■ WHAT YOU WILL DO:
With the line containing "[399,112,454,123] non null" as the start and the line containing "[164,379,227,394] pdi-as400 ->" as the end, transcribe that span of the entries below exactly, including both.

■ SOURCE RECORDS:
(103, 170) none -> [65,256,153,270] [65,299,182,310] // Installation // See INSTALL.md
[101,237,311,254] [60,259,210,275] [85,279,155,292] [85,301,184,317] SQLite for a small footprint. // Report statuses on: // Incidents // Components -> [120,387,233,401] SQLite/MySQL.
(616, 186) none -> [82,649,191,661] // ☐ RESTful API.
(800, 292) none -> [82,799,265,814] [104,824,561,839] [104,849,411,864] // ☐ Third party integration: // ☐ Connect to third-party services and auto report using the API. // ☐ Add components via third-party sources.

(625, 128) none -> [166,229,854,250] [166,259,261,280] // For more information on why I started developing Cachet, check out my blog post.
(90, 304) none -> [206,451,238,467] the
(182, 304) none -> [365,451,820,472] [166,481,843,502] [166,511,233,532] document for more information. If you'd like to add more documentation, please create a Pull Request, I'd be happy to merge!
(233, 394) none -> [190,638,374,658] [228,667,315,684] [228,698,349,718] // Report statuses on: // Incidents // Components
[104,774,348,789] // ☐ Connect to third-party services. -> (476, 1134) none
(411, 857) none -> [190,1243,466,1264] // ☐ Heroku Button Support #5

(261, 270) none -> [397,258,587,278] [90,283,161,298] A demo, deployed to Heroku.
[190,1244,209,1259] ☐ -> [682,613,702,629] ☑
...
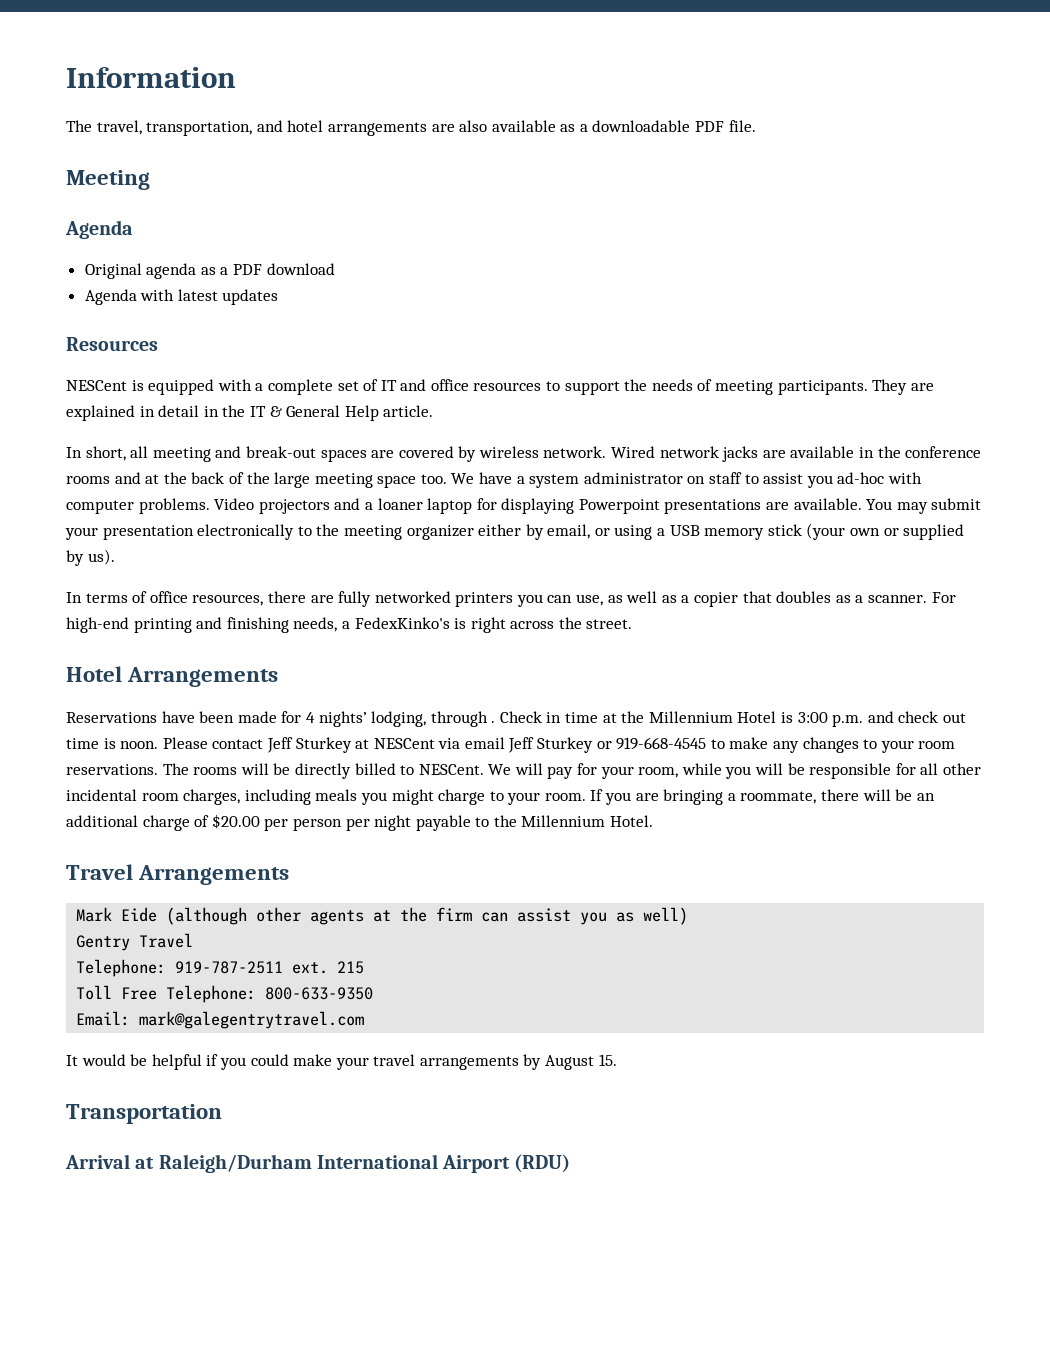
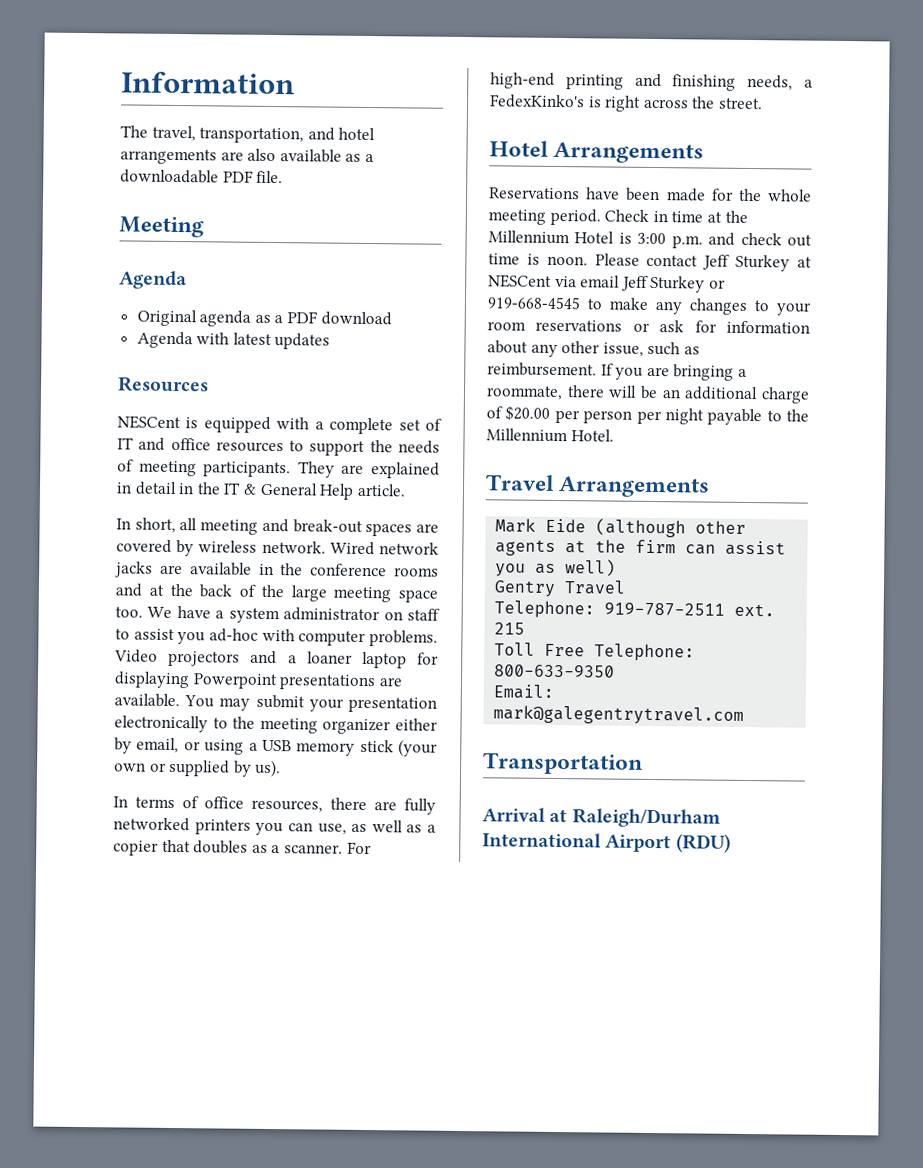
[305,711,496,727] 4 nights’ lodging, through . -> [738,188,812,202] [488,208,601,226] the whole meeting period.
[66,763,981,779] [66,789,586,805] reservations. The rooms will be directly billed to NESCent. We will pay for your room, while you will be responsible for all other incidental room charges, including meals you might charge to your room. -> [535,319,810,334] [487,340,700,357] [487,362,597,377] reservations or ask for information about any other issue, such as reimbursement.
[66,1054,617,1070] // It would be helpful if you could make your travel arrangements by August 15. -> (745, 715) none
* * *
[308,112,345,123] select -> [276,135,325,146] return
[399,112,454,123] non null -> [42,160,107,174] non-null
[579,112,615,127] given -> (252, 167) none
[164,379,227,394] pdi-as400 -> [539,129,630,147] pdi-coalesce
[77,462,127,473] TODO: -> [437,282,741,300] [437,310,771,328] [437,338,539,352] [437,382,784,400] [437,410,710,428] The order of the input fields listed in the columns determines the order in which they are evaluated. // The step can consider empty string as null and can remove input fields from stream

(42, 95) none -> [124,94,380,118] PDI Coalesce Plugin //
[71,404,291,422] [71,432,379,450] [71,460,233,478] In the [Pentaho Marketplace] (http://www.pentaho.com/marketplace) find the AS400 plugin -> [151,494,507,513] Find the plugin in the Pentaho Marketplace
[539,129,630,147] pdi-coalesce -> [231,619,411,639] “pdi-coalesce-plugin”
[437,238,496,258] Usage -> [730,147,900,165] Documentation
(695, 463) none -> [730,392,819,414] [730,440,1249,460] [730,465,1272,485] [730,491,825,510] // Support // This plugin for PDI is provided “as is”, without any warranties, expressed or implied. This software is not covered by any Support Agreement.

■ RESPONSE FOR THIS EXERCISE:
[399,112,454,123] non null -> [42,160,107,174] non-null
[579,112,615,127] given -> (252, 167) none
[164,379,227,394] pdi-as400 -> [539,129,630,147] pdi-coalesce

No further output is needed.